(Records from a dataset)
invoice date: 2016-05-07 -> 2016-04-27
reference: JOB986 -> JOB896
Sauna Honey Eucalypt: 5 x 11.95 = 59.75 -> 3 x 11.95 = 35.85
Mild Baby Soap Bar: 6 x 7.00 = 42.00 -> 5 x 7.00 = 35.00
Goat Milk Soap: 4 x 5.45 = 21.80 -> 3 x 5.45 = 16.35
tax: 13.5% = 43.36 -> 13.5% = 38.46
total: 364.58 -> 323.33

--

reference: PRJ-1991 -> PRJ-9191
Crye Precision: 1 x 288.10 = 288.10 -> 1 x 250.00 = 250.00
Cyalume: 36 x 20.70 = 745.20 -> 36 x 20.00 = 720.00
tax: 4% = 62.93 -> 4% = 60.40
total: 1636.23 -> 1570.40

...

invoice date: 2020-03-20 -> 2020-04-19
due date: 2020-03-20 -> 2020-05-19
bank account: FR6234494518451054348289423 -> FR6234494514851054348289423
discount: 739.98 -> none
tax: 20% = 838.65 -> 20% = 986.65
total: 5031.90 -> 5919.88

WORK REQUIRED = Look through the records and gather each line with the word "Soap".

ANSWER BELOW =
Mild Baby Soap Bar: 6 x 7.00 = 42.00 -> 5 x 7.00 = 35.00
Goat Milk Soap: 4 x 5.45 = 21.80 -> 3 x 5.45 = 16.35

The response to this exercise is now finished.